Teresa se arrumou rápido e em poucos minutos já estava dentro do seu carro, dirigindo. Antes de sair, já arrumada, beijou Daniel mais algumas vezes; e também reforçou a importância de ir rezar, cumprindo a promessa que fez para que tivessem um casamento próspero e feliz. Assim como nos anos anteriores, antes de sair de casa para ir à igreja agradecer e pagar seu voto de prosperidade na relação, como dizia que iria fazer, seu ritual foi o mesmo de sempre. Foi até o porão, onde escondia algumas coisas pessoais dos dois durante as semanas anteriores, que eram colocadas num saco preto; se certificou de que Daniel não a estivesse vendo colocar o saco preto no porta-malas e nem falar ao telefone, onde atendeu a uma ligação quando já estava dentro do carro, antes de sair da garagem, dizendo apenas "já estou a caminho", desligando o celular em sequência.

Dirigindo há alguns minutos, Teresa tinha o olhar obstinado. Prestava atenção em tudo, para não causar acidente no trânsito, mas sua mente, que quase transparecia em seus olhos, só pensava no que estava por fazer. Aquilo que sempre faz e sempre fará quando for o dia de aniversário de seu casamento. Havia bebido uma quantidade razoável de água antes de sair de casa, para amenizar o efeito do álcool em seu organismo e também mascava um chiclete; achava que um pouco de açúcar lhe fazia bem, após ingerir uma certa quantidade de álcool.

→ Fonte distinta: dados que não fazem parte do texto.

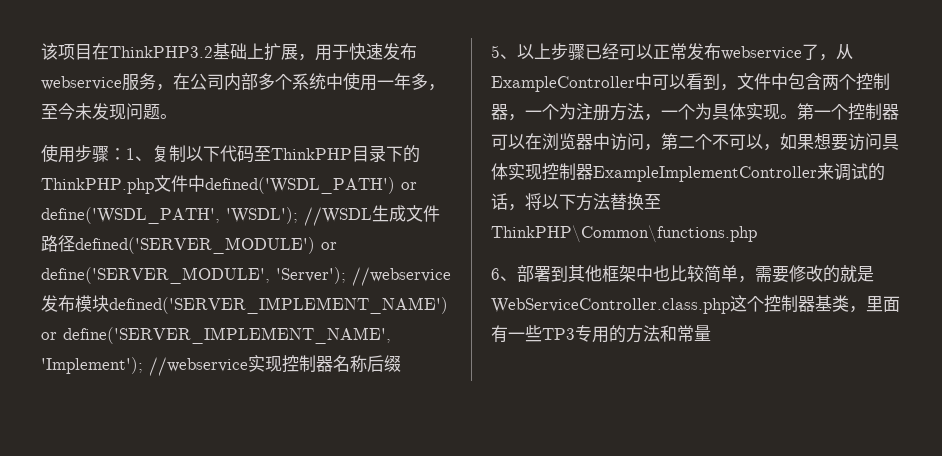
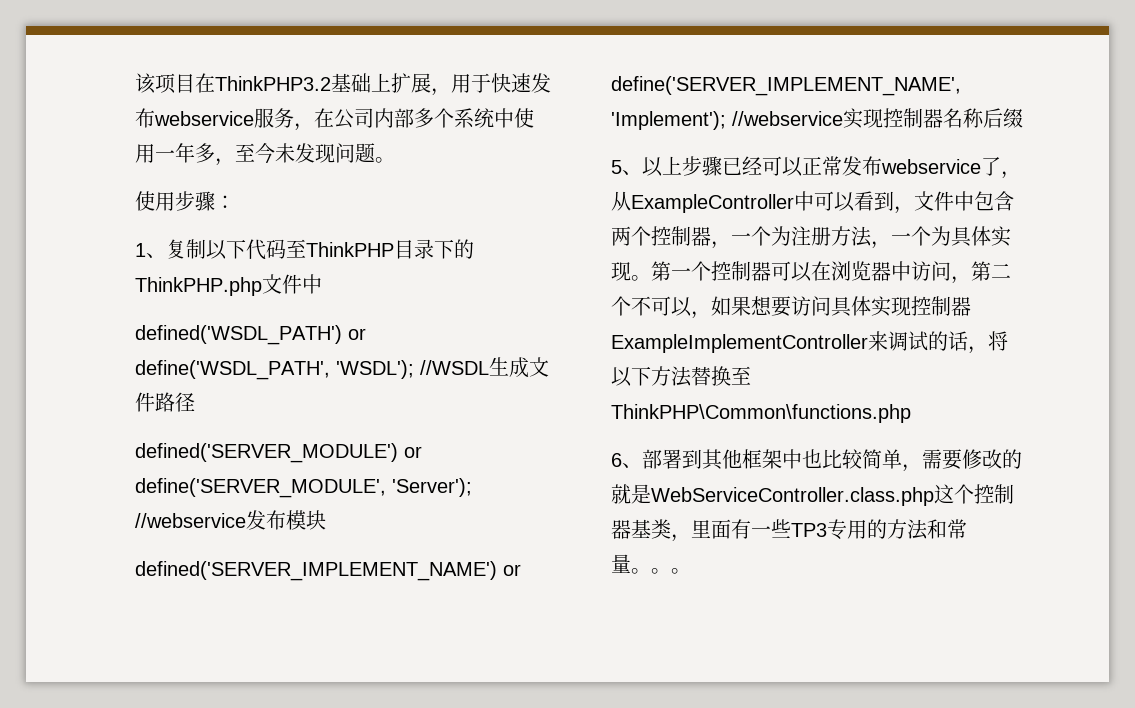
- 使用步骤：1、复制以下代码至ThinkPHP目录下的ThinkPHP.php文件中defined('WSDL_PATH') or define('WSDL_PATH', 'WSDL'); //WSDL生成文件路径defined('SERVER_MODULE') or define('SERVER_MODULE', 'Server'); //webservice发布模块defined('SERVER_IMPLEMENT_NAME') or define('SERVER_IMPLEMENT_NAME', 'Implement'); //webservice实现控制器名称后缀
+ 使用步骤：
+ 1、复制以下代码至ThinkPHP目录下的ThinkPHP.php文件中
+ defined('WSDL_PATH') or define('WSDL_PATH', 'WSDL'); //WSDL生成文件路径
+ defined('SERVER_MODULE') or define('SERVER_MODULE', 'Server'); //webservice发布模块
+ defined('SERVER_IMPLEMENT_NAME') or define('SERVER_IMPLEMENT_NAME', 'Implement'); //webservice实现控制器名称后缀
- 6、部署到其他框架中也比较简单，需要修改的就是WebServiceController.class.php这个控制器基类，里面有一些TP3专用的方法和常量
+ 6、部署到其他框架中也比较简单，需要修改的就是WebServiceController.class.php这个控制器基类，里面有一些TP3专用的方法和常量。。。

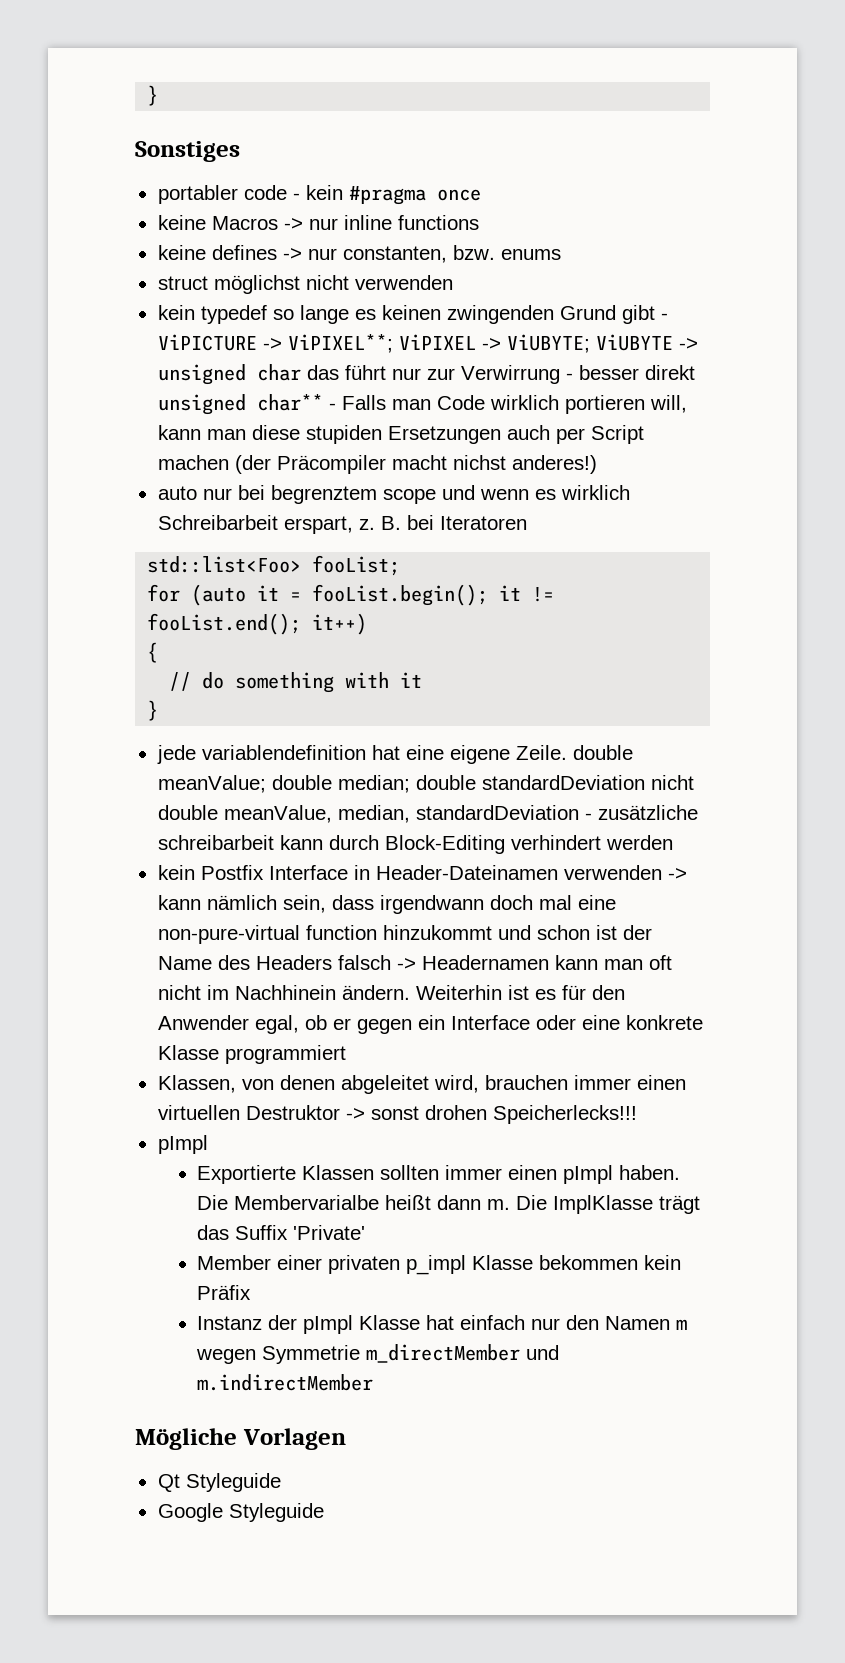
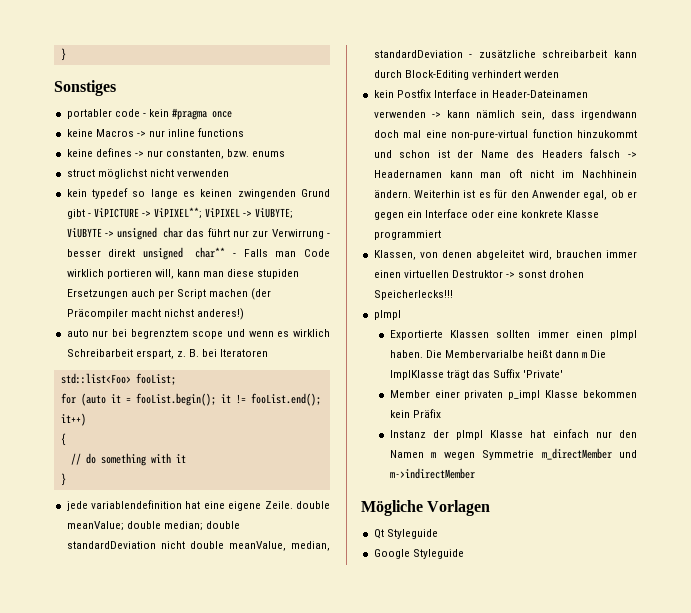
- Die Membervarialbe heißt dann m. Die ImplKlasse trägt das Suffix 'Private'
+ Die Membervarialbe heißt dann m Die ImplKlasse trägt das Suffix 'Private'
- Instanz der pImpl Klasse hat einfach nur den Namen m wegen Symmetrie m_directMember und m.indirectMember
+ Instanz der pImpl Klasse hat einfach nur den Namen m wegen Symmetrie m_directMember und m->indirectMember

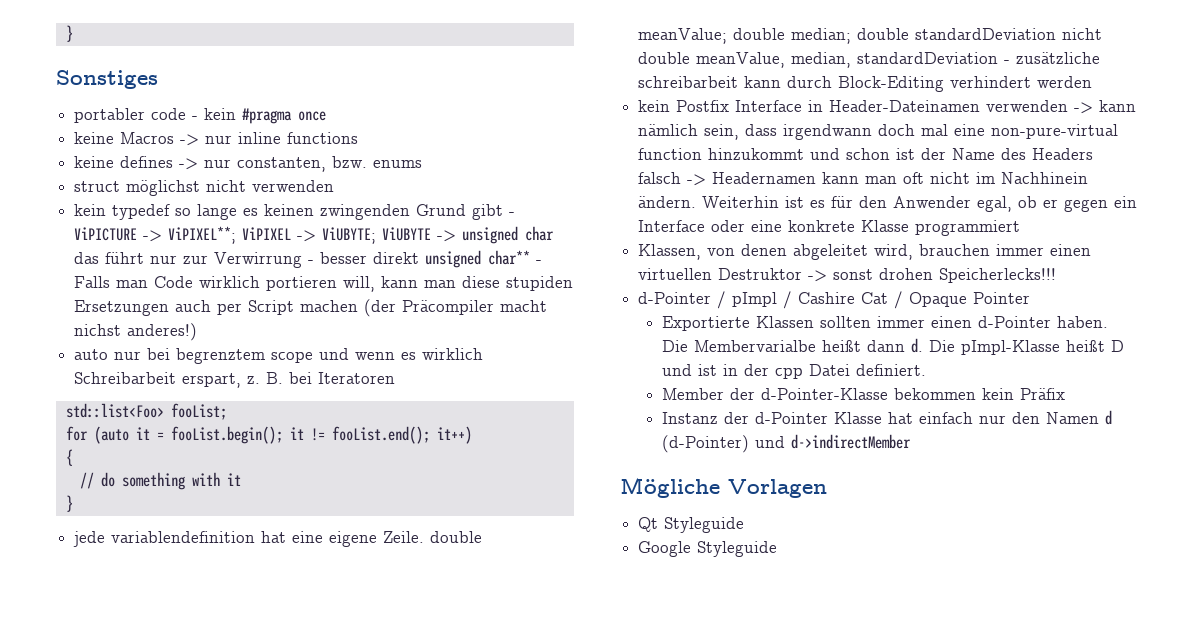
  Klassen, von denen abgeleitet wird, brauchen immer einen virtuellen Destruktor -> sonst drohen Speicherlecks!!!
- pImpl
+ d-Pointer / pImpl / Cashire Cat / Opaque Pointer
- Exportierte Klassen sollten immer einen pImpl haben.
+ Exportierte Klassen sollten immer einen d-Pointer haben.
- Die Membervarialbe heißt dann m Die ImplKlasse trägt das Suffix 'Private'
- Member einer privaten p_impl Klasse bekommen kein Präfix
+ Die Membervarialbe heißt dann d. Die pImpl-Klasse heißt D und ist in der cpp Datei definiert.
+ Member der d-Pointer-Klasse bekommen kein Präfix
- Instanz der pImpl Klasse hat einfach nur den Namen m wegen Symmetrie m_directMember und m->indirectMember
+ Instanz der d-Pointer Klasse hat einfach nur den Namen d (d-Pointer) und d->indirectMember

Mais algum tempo dirigindo, passou em frente a igreja católica que disse que iria, mas passou direto. Na verdade, costumava frequentar essa igreja, mas ela nunca era o seu destino em dia de aniversário de seu casamento. Aliás, sua presença constante nela era apenas para manter sua aparência de católica, que construiu para si, e que gostava de transparecer aos outros; muito disso para encobrir a sua realidade espiritual, que era outra, completamente diferente.

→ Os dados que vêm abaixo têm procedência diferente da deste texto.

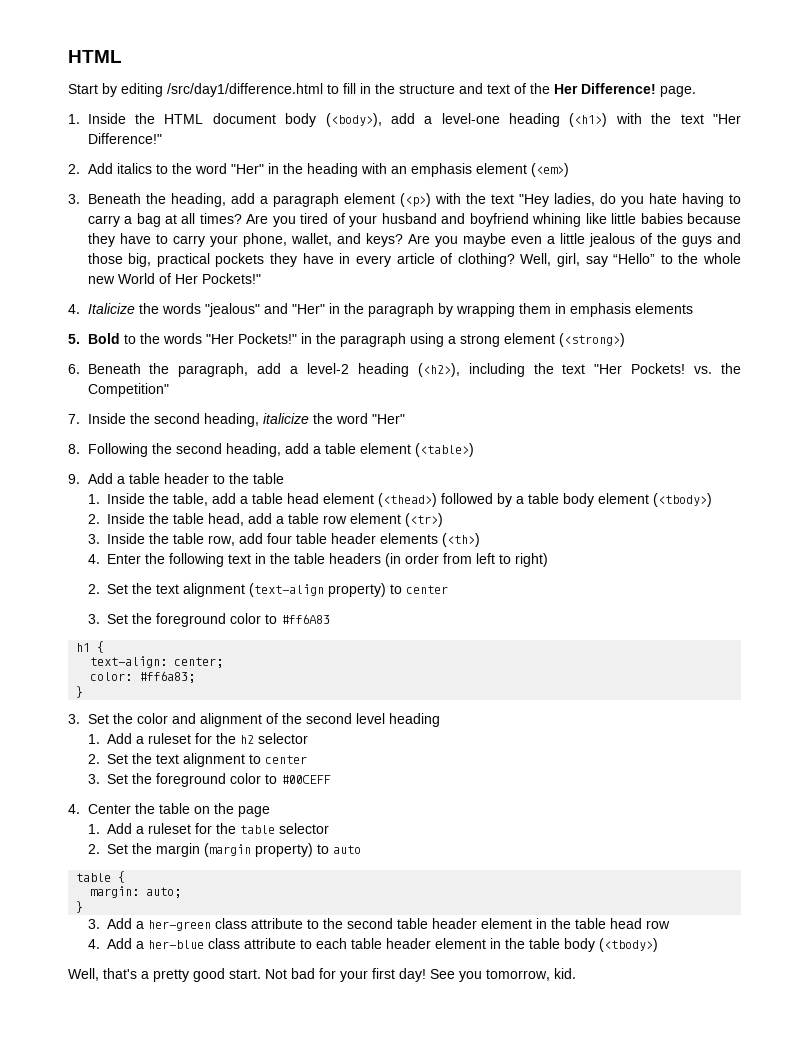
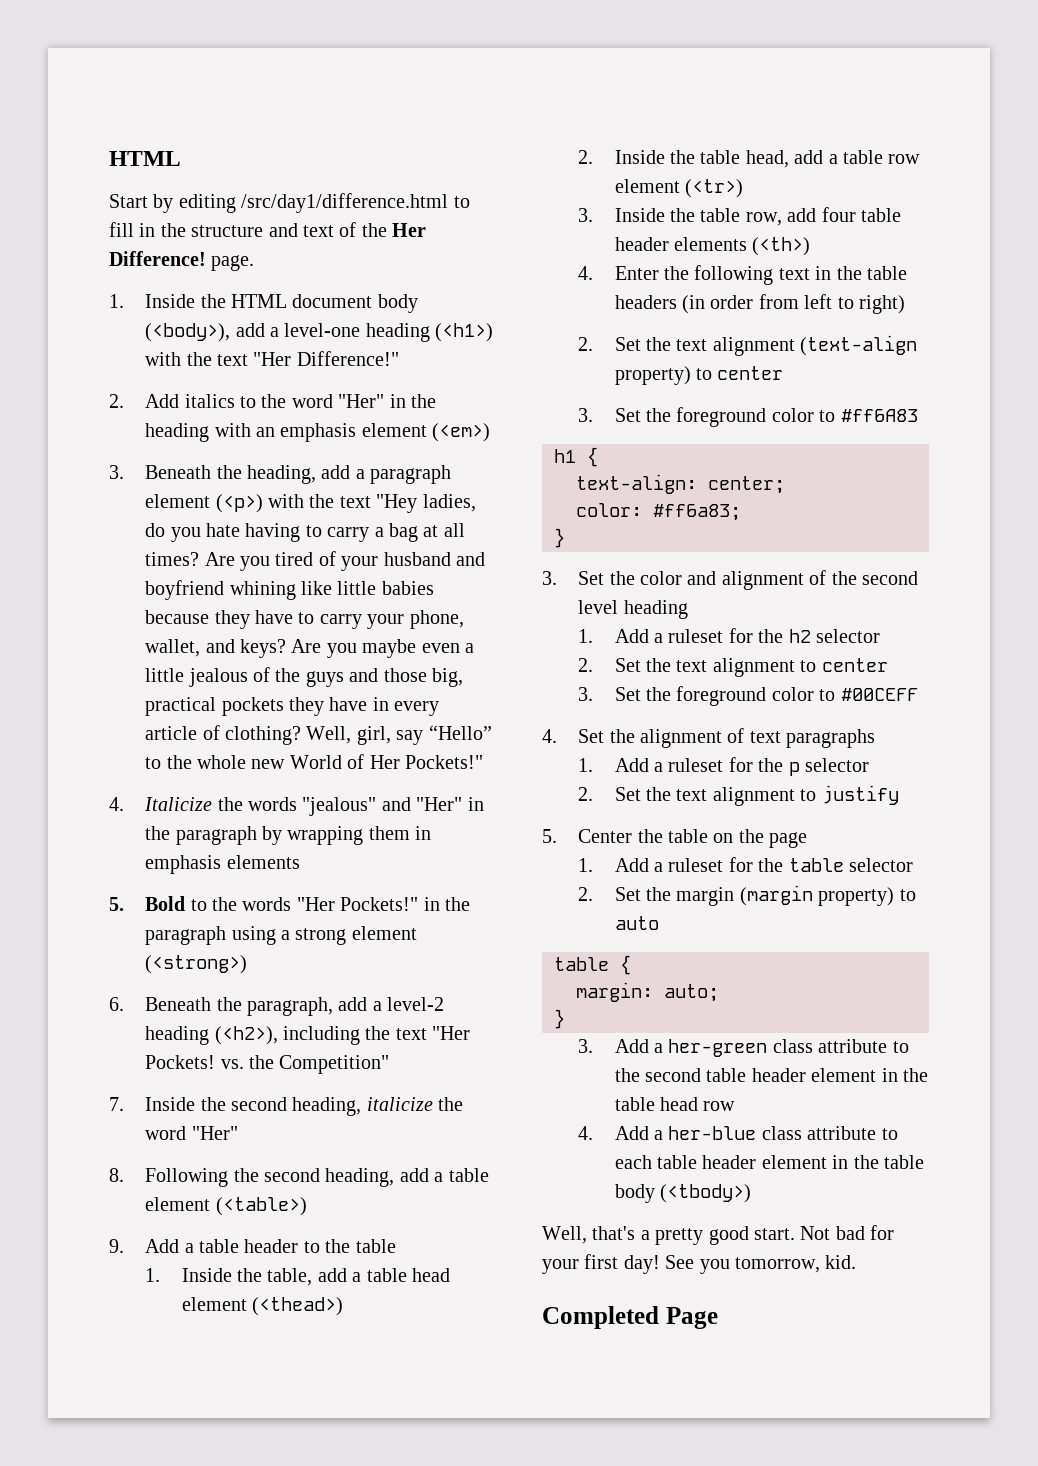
- 1. Inside the table, add a table head element (<thead>) followed by a table body element (<tbody>)
+ 1. Inside the table, add a table head element (<thead>)
- 4. Center the table on the page
+ 4. Set the alignment of text paragraphs
+ 1. Add a ruleset for the p selector
+ 2. Set the text alignment to justify
+ 5. Center the table on the page
+ Completed Page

Não demorou muito para que Teresa chegasse ao seu local de destino: uma rua sem saída, cheia de casarões fúnebres, num bairro um pouco afastado. Parou em frente ao casarão específico, onde era esperada, e desceu do carro para abrir o portão da garagem e entrar com o seu veículo. Fechou o portão atrás de si e dirigiu pelo amplo quintal até a varanda, onde a dona do casarão lhe esperava; da mesma maneira que sempre a esperava quando era o dia de aniversário do casamento de Teresa. A dona daquele grande mausoléu era dona Merga, uma senhora de óculos com mais setenta anos, com os cabelos desgrenhados e completamente brancos; vestida com roupas simples e amarrotadas, de cores neutras. Ela possuía uma aura nebulosa e um olhar amedrontador, apesar da fragilidade que sua idade lhe impunha. Seu casarão combinava com a sua aparência e personalidade, pois, assim como a dona, havia uma esquisitice inexplicável por ali, e até as plantas pareciam sem vida.

Teresa desceu do carro e cumprimentou dona Merga, que sorriu de boca fechada e disse em tom irônico:

— Pensei que não viesse esse ano.

Teresa foi imediata em sua resposta enfática:

— Não viria apenas se eu tivesse morrido, dona Merga.

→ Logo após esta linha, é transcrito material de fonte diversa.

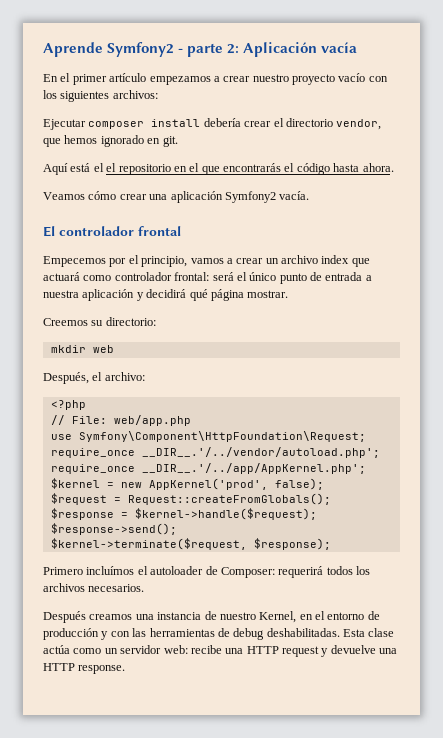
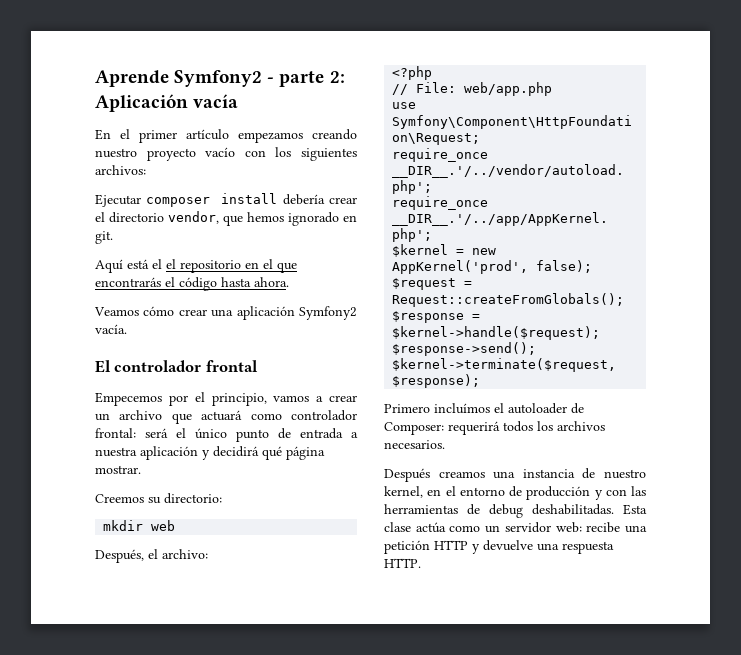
- En el primer artículo empezamos a crear nuestro proyecto vacío con los siguientes archivos:
+ En el primer artículo empezamos creando nuestro proyecto vacío con los siguientes archivos:
- Empecemos por el principio, vamos a crear un archivo index que actuará como controlador frontal: será el único punto de entrada a nuestra aplicación y decidirá qué página mostrar.
+ Empecemos por el principio, vamos a crear un archivo que actuará como controlador frontal: será el único punto de entrada a nuestra aplicación y decidirá qué página mostrar.
- Después creamos una instancia de nuestro Kernel, en el entorno de producción y con las herramientas de debug deshabilitadas.
+ Después creamos una instancia de nuestro kernel, en el entorno de producción y con las herramientas de debug deshabilitadas.
- Esta clase actúa como un servidor web: recibe una HTTP request y devuelve una HTTP response.
+ Esta clase actúa como un servidor web: recibe una petición HTTP y devuelve una respuesta HTTP.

— Então, pegue as coisas que sempre traz num saco preto e vamos logo; não há tempo a perder. — Falou a velha virando de costas e entrando no casarão.

Teresa foi até o porta-malas e pegou o saco preto, acompanhando dona Merga até o interior do casarão. Passaram por alguns cômodos fúnebres até se deterem diante de uma grande porta de ferro, num cômodo mais escondido. Como das outras vezes, tiraram seus calçados para que pudessem entrar, mas diferente dos anos anteriores, dona Merga virou para Teresa e disse:

— Dessa vez terá uma pequena diferença em relação as outras vezes.

Surpresa e com o tom de voz titubeante, Teresa respondeu:

— Como assim?

— Bom — começou dona Merga —, eu não quis lhe avisar por telefone, mas, dessa vez ele quer te ver... te tocar.

— Como assim?... — Repetiu Teresa, mais titubeante e tentando não transparecer assustada.

— São cinco anos sendo completados e dessa vez será um pouco diferente. — Dona Merga prosseguiu após ver que Teresa emudeceu por alguns instantes. — Está com medo? Quer desistir? — Enfatizou a velha em seu tom tenebroso e irônico.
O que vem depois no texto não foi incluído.